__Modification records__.
--

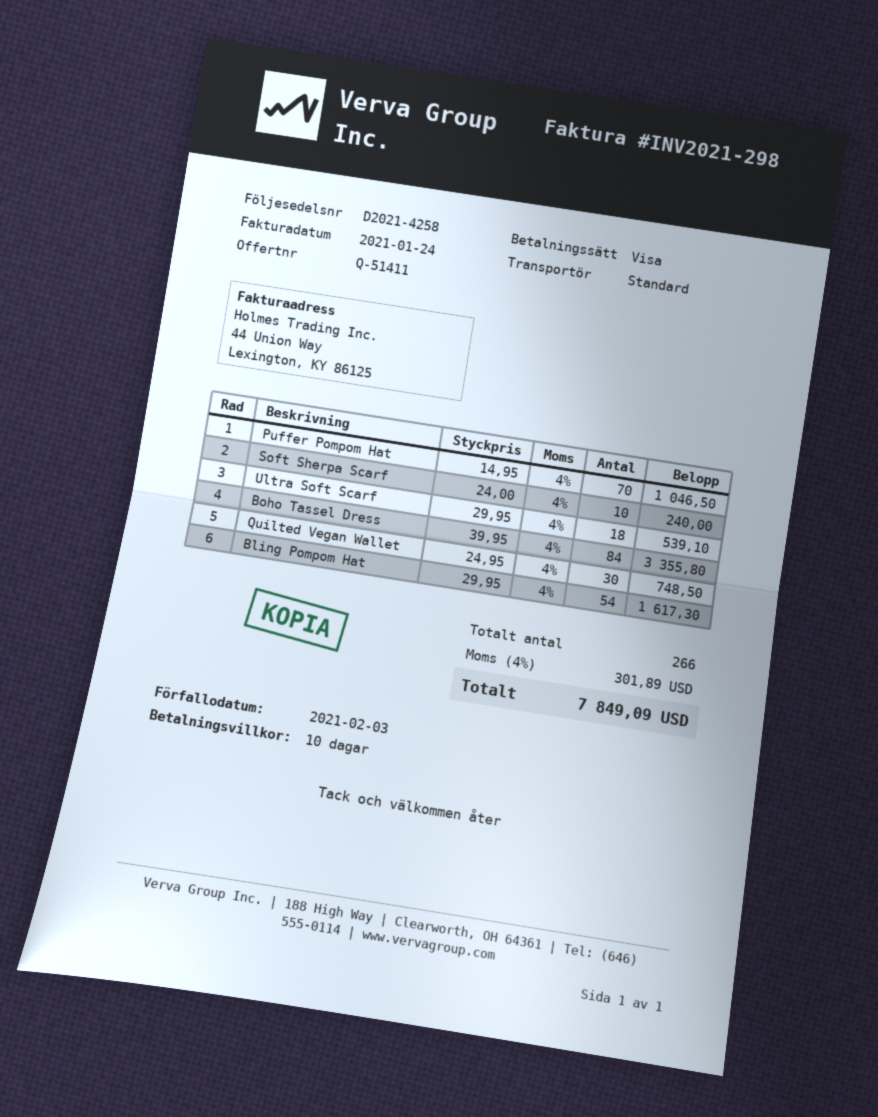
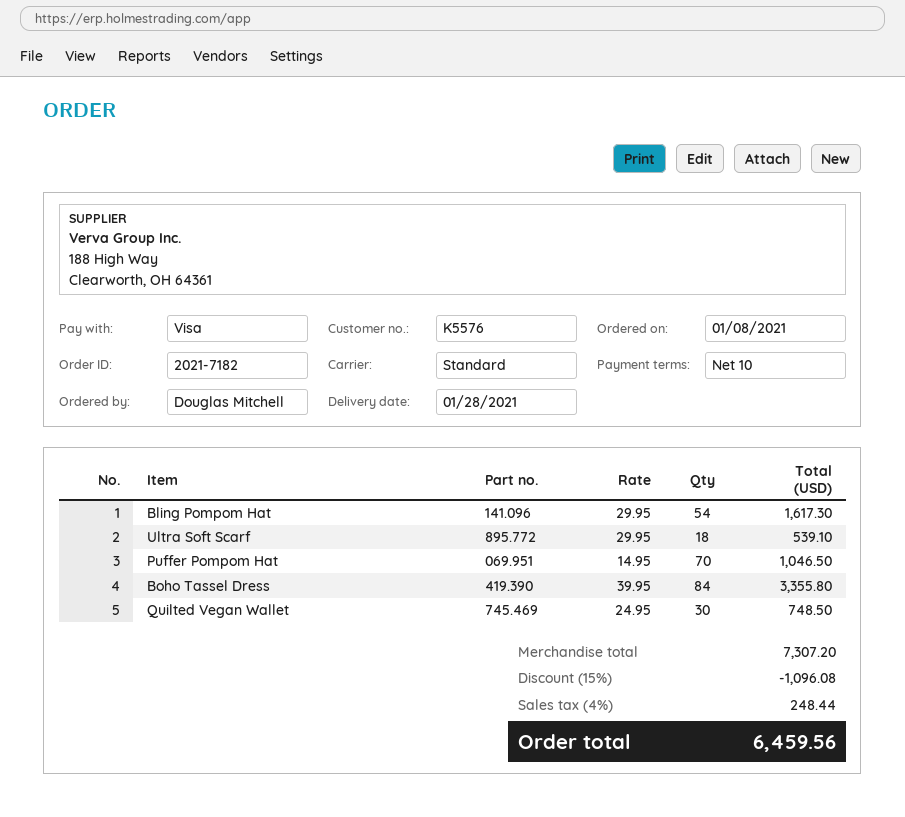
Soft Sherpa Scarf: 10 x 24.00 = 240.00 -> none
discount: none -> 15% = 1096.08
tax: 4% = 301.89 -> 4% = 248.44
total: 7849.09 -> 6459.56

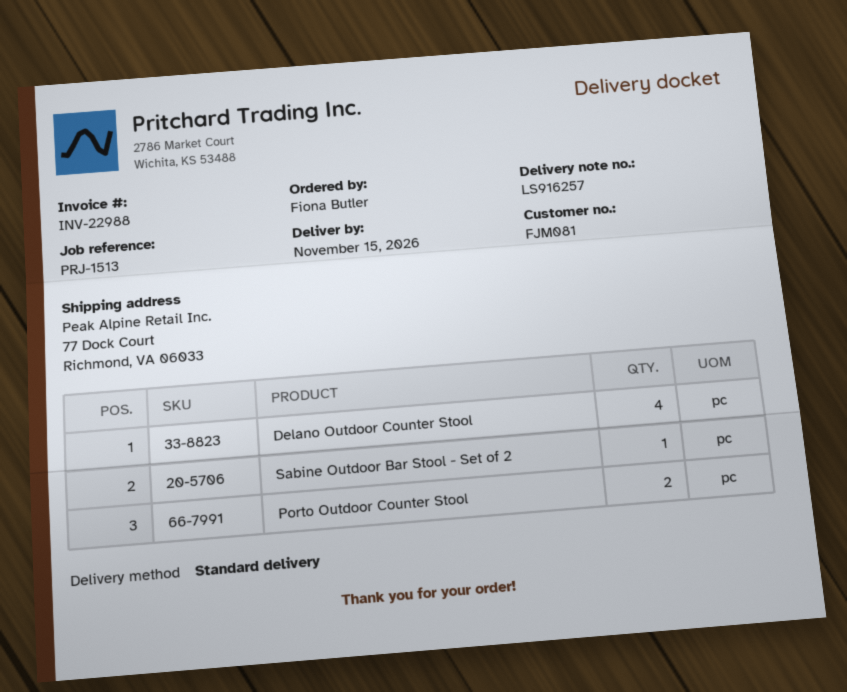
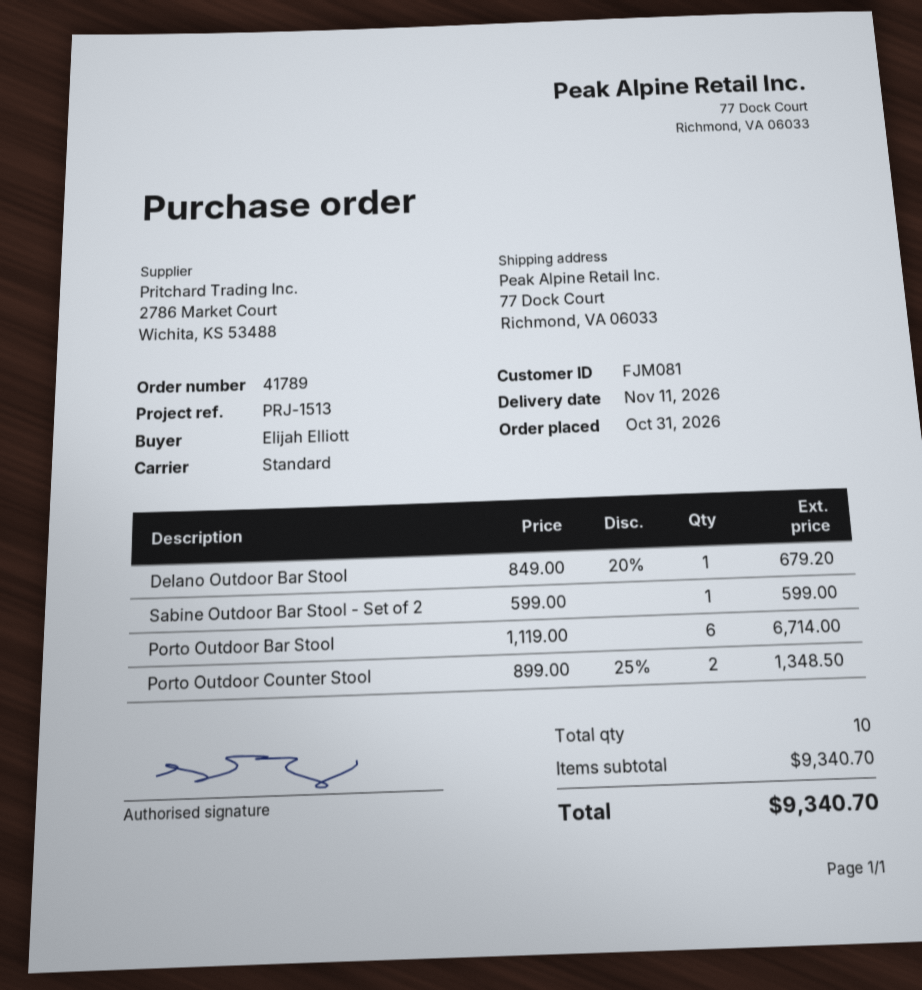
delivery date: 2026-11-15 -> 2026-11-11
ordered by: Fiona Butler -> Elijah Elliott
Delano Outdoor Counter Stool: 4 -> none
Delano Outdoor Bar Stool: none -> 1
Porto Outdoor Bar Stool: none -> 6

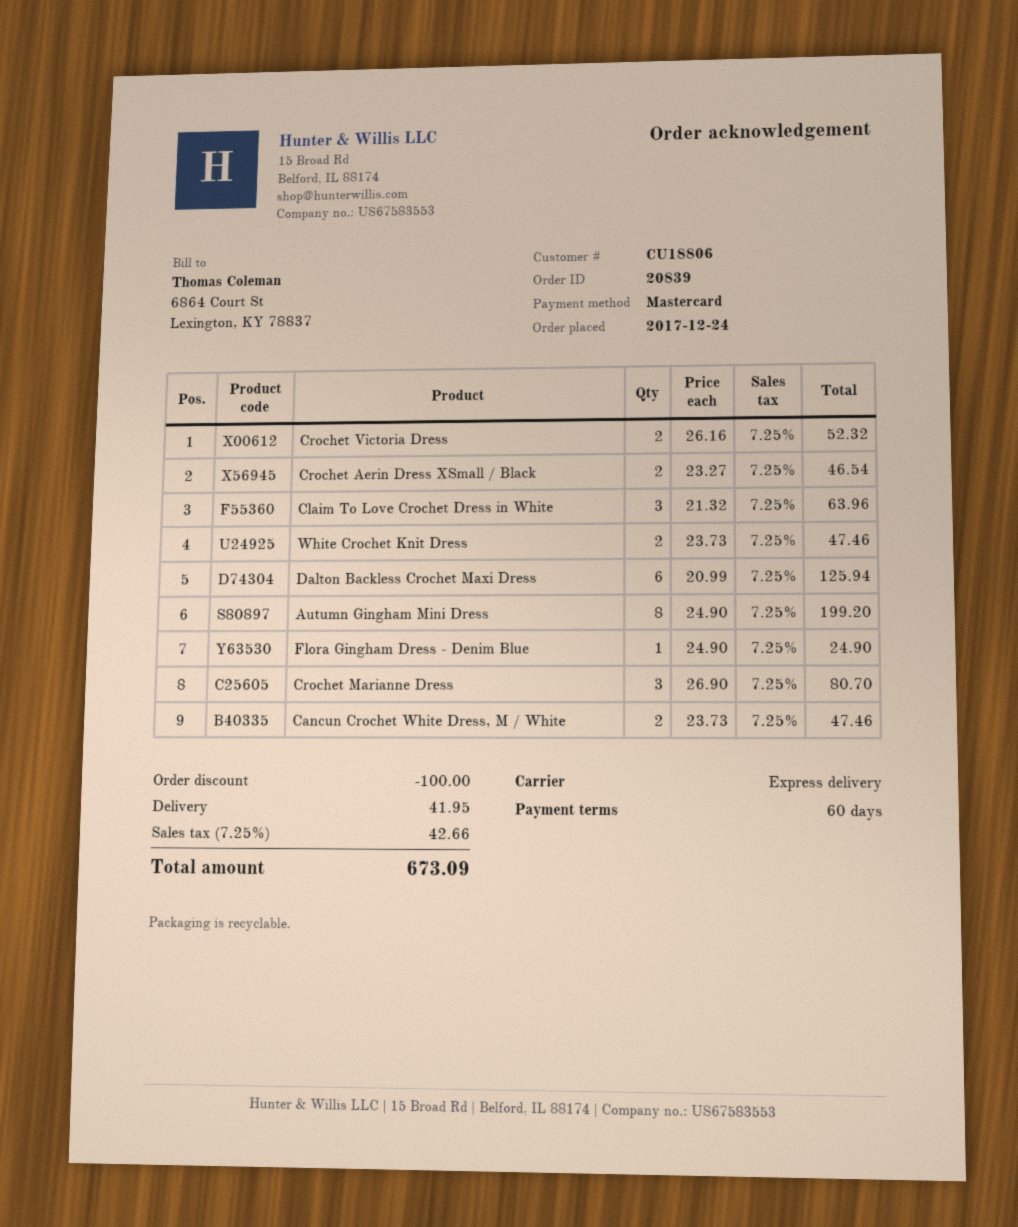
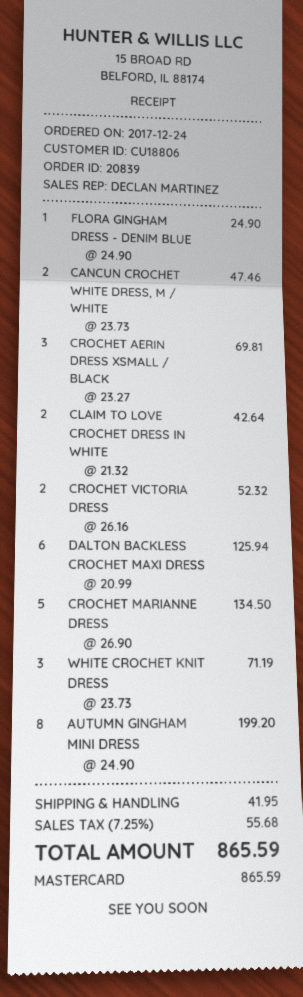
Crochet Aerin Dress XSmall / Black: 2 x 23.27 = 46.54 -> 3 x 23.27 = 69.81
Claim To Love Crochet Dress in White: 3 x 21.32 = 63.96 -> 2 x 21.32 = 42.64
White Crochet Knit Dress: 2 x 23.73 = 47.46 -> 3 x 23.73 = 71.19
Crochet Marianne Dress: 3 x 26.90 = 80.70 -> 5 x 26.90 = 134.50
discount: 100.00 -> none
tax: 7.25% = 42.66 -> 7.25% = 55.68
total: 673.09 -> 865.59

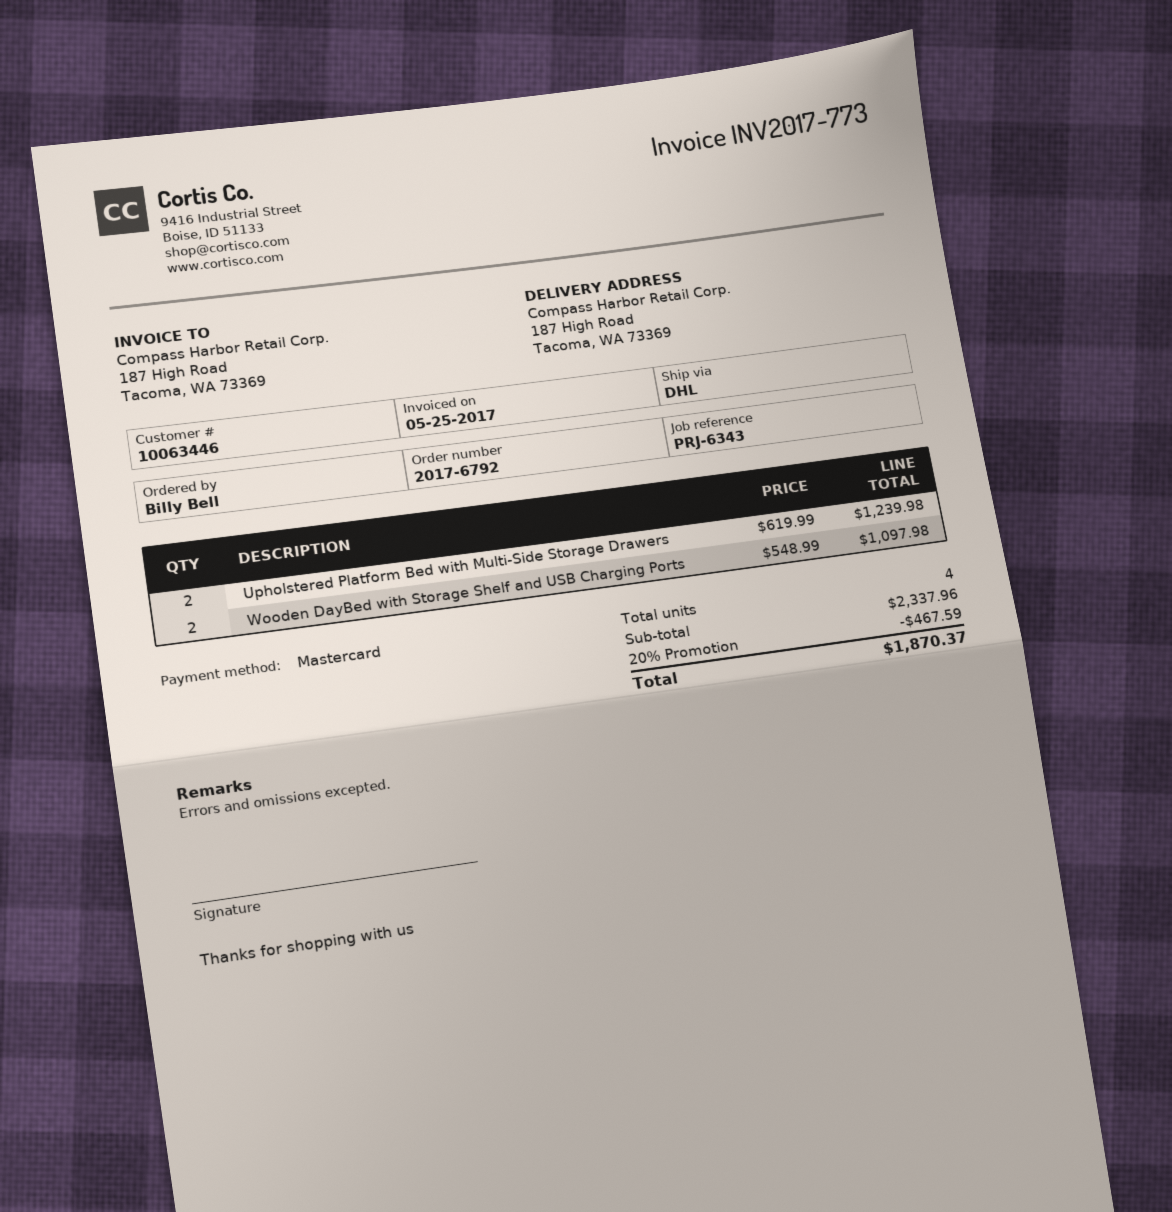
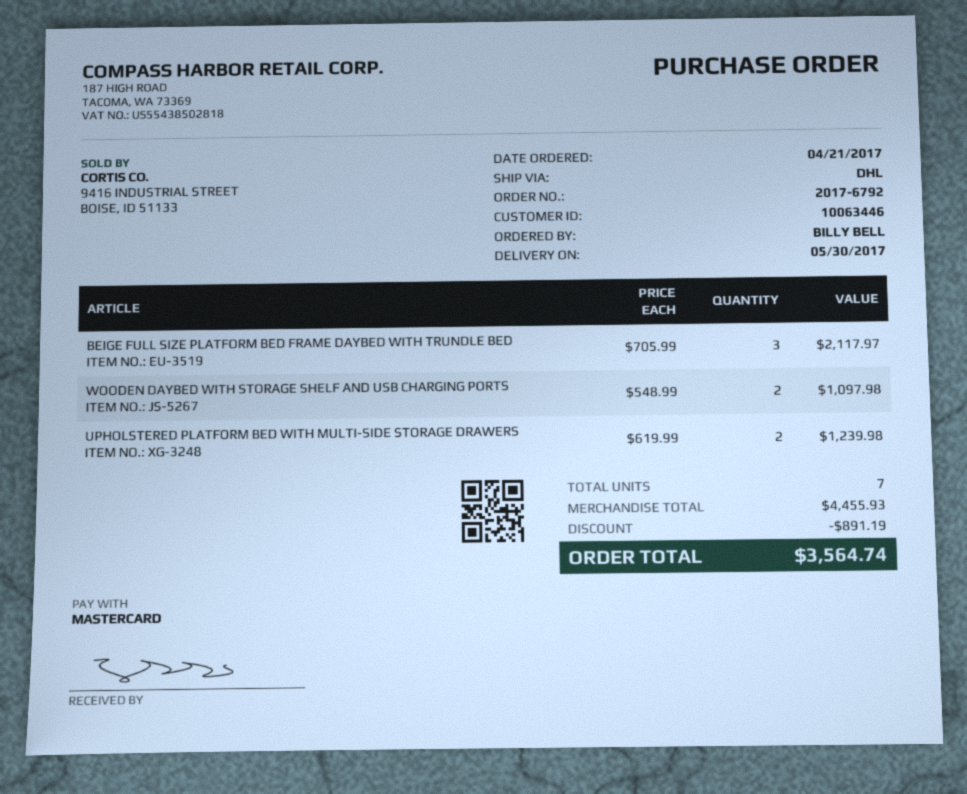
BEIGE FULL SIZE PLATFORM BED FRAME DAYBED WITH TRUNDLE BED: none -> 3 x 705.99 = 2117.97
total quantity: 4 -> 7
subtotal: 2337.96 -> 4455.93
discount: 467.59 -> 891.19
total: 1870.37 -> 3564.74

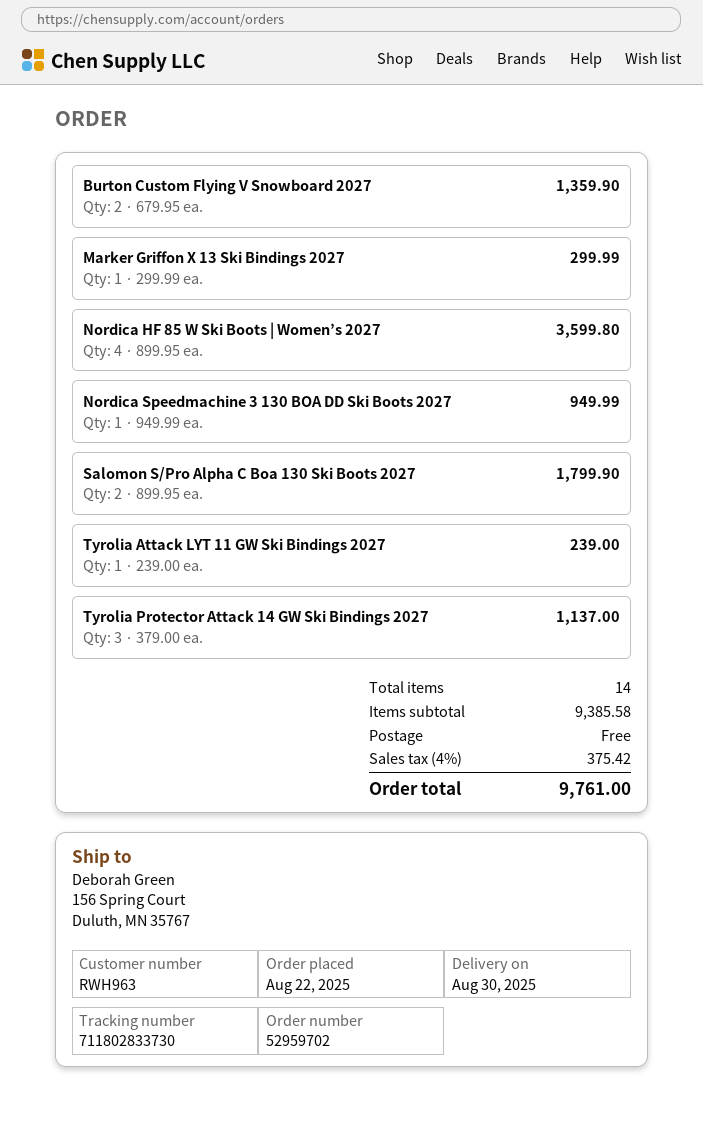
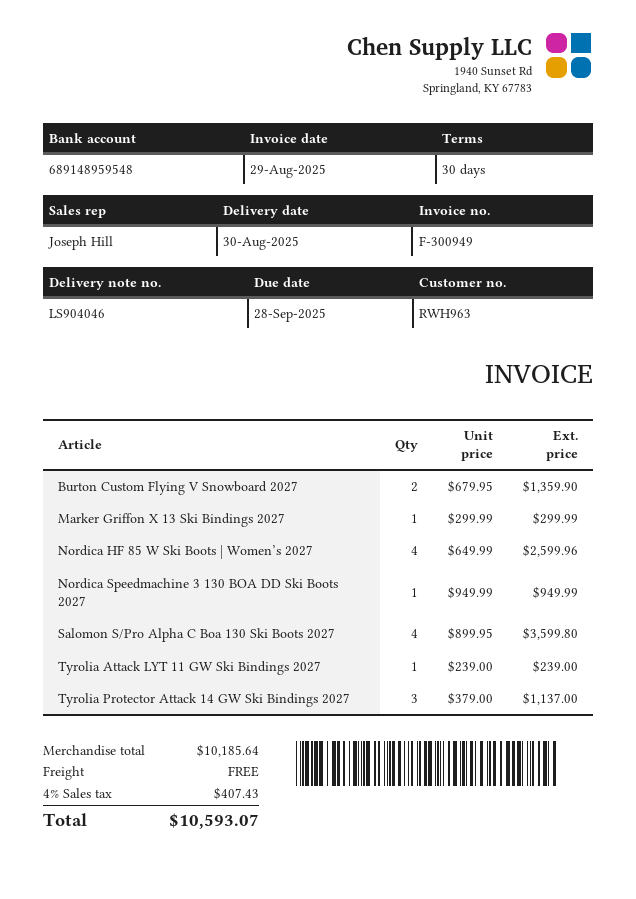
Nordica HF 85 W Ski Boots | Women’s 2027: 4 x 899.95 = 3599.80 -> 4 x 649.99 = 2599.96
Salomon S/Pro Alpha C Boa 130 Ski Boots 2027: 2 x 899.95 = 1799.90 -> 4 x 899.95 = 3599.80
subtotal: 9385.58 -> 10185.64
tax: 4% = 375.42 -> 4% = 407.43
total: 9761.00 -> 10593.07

--

__PROBLEM TO SOLVE__. Only the lines from the line with "Delano Outdoor Counter Stool: 4 -> none" to the end of the records should be repeated, exactly and without pictures.

__OUTPUT FOR THIS TASK__.
Delano Outdoor Counter Stool: 4 -> none
Delano Outdoor Bar Stool: none -> 1
Porto Outdoor Bar Stool: none -> 6

Crochet Aerin Dress XSmall / Black: 2 x 23.27 = 46.54 -> 3 x 23.27 = 69.81
Claim To Love Crochet Dress in White: 3 x 21.32 = 63.96 -> 2 x 21.32 = 42.64
White Crochet Knit Dress: 2 x 23.73 = 47.46 -> 3 x 23.73 = 71.19
Crochet Marianne Dress: 3 x 26.90 = 80.70 -> 5 x 26.90 = 134.50
discount: 100.00 -> none
tax: 7.25% = 42.66 -> 7.25% = 55.68
total: 673.09 -> 865.59

BEIGE FULL SIZE PLATFORM BED FRAME DAYBED WITH TRUNDLE BED: none -> 3 x 705.99 = 2117.97
total quantity: 4 -> 7
subtotal: 2337.96 -> 4455.93
discount: 467.59 -> 891.19
total: 1870.37 -> 3564.74

Nordica HF 85 W Ski Boots | Women’s 2027: 4 x 899.95 = 3599.80 -> 4 x 649.99 = 2599.96
Salomon S/Pro Alpha C Boa 130 Ski Boots 2027: 2 x 899.95 = 1799.90 -> 4 x 899.95 = 3599.80
subtotal: 9385.58 -> 10185.64
tax: 4% = 375.42 -> 4% = 407.43
total: 9761.00 -> 10593.07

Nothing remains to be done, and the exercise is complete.